THURSDAY, Sept. 29, 2016 (HealthDay News) — Resistance interval training (R-INT) is associated with improved endothelial function, especially in patients with type 2 diabetes (T2D), according to a study published online Sept. 16 in the American Journal of Physiology-Heart and Circulatory Physiology.
Monique E. Francois, from the University of British Columbia Okanagan in Canada, and colleagues examined the effect of a single session of resistance- and cardio-based INT versus a time-matched control on endothelial function in 12 age-matched patients with T2D, 12 untrained and 11 trained adults. The authors assessed flow-mediated dilation of the brachial artery at baseline, as well as immediately, one hour, and two hours after an acute bout of cardio interval training (C-INT), R-INT, and seated control (CTL).

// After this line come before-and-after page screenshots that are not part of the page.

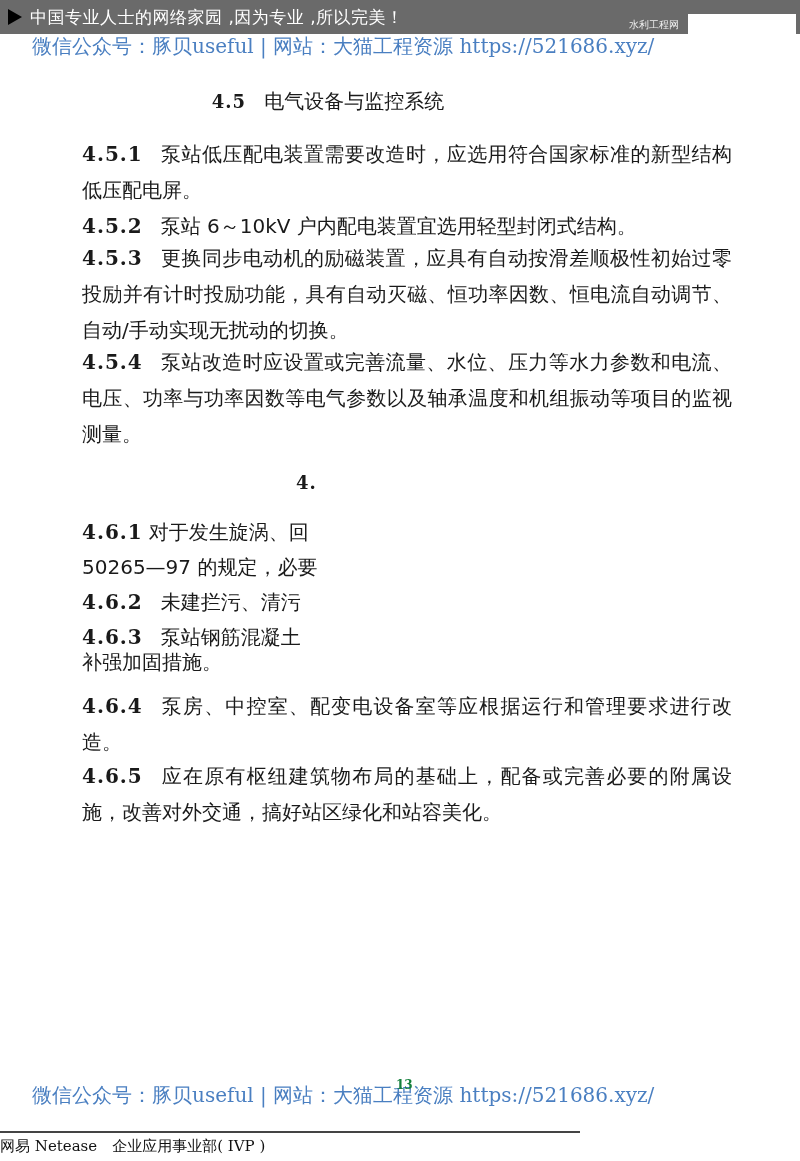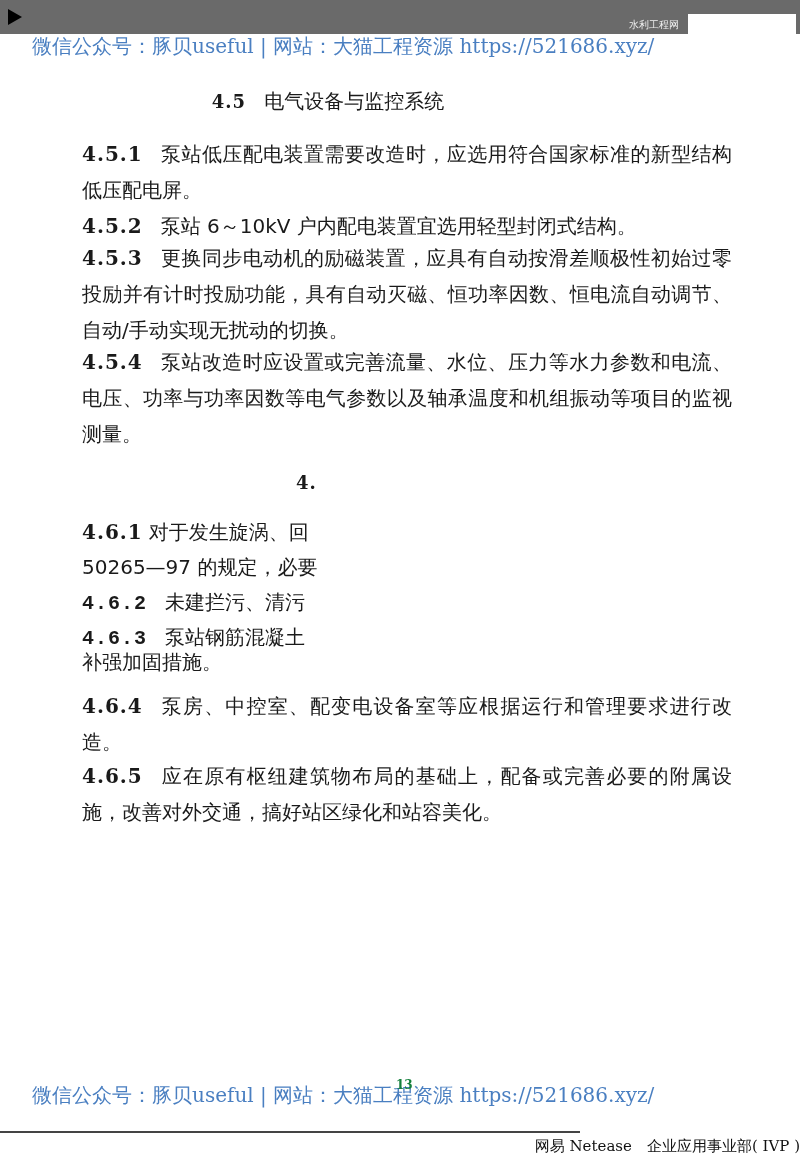"中国专业人士的网络家园 ,因为专业 ,所以完美！" span.banner-text { html: none -> <span>中国专业人士的网络家园 ,因为专业 ,所以完美！</span> }
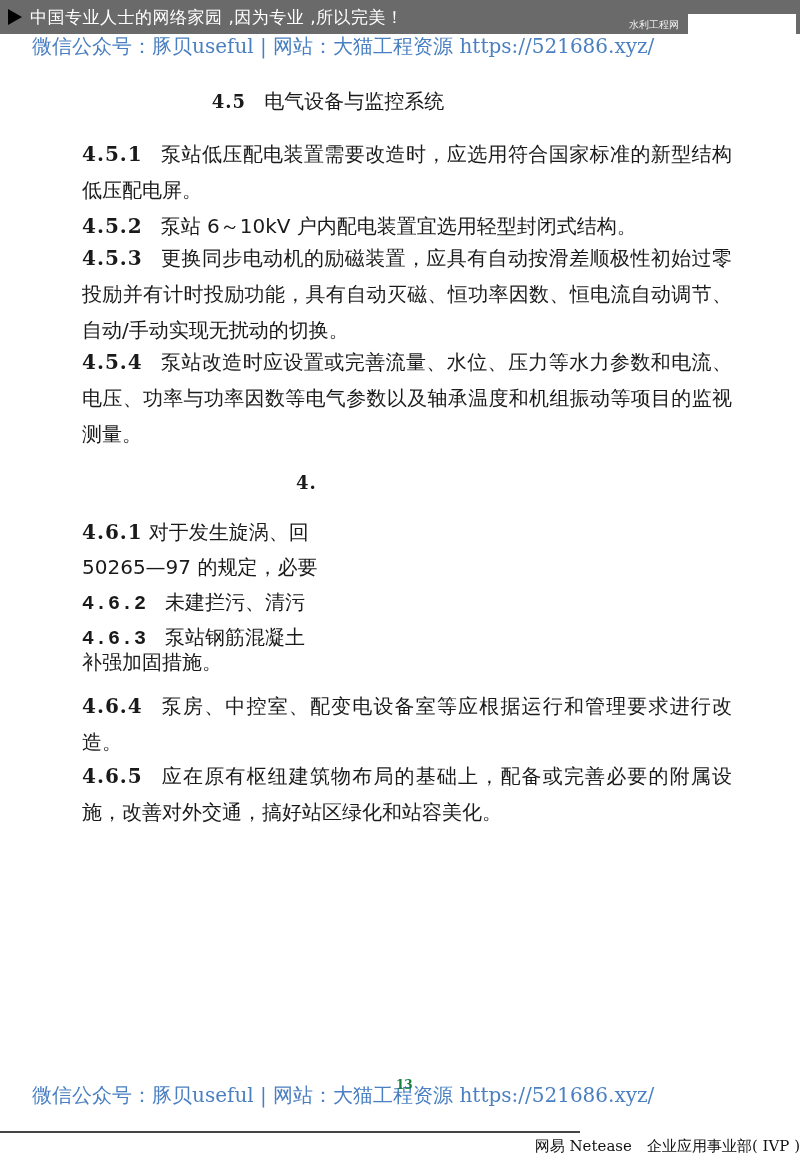"4.6.2" .partial.gap .num { font-family: Liberation Mono, monospace -> none }
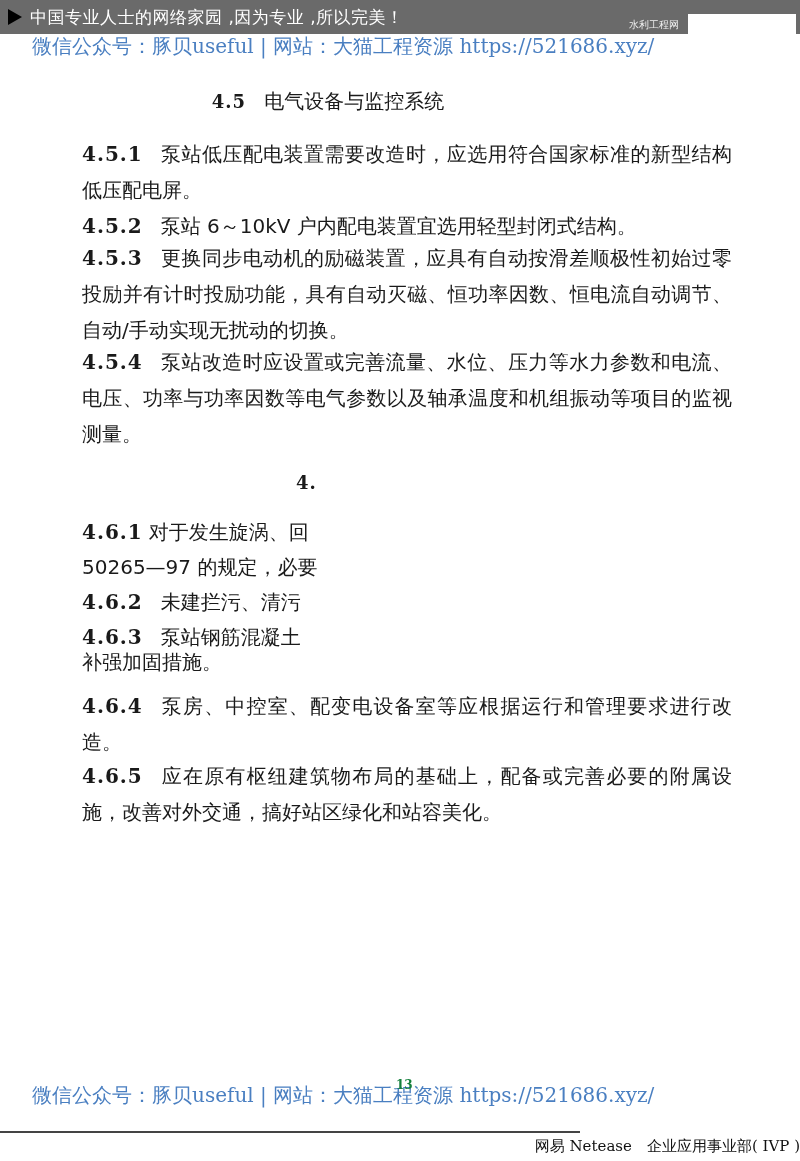"网易 Netease 企业应用事业部( IVP )" .footer-text { text-align: right -> left }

The researchers found that in all groups, endothelial function was improved after R-INT, and the effect was most robust in T2D where flow-mediated dilation was higher immediately, one hour, and two hours after R-INT versus control (all P < 0.01). Compared with control, C-INT improved flow-mediated dilation at one-hour post-exercise (P = 0.03).
“Our data indicate a potential therapeutic effect of R-INT on endothelial function in older adults with and without T2D,” the authors write. “The mechanisms underlying these effects warrant further investigation.”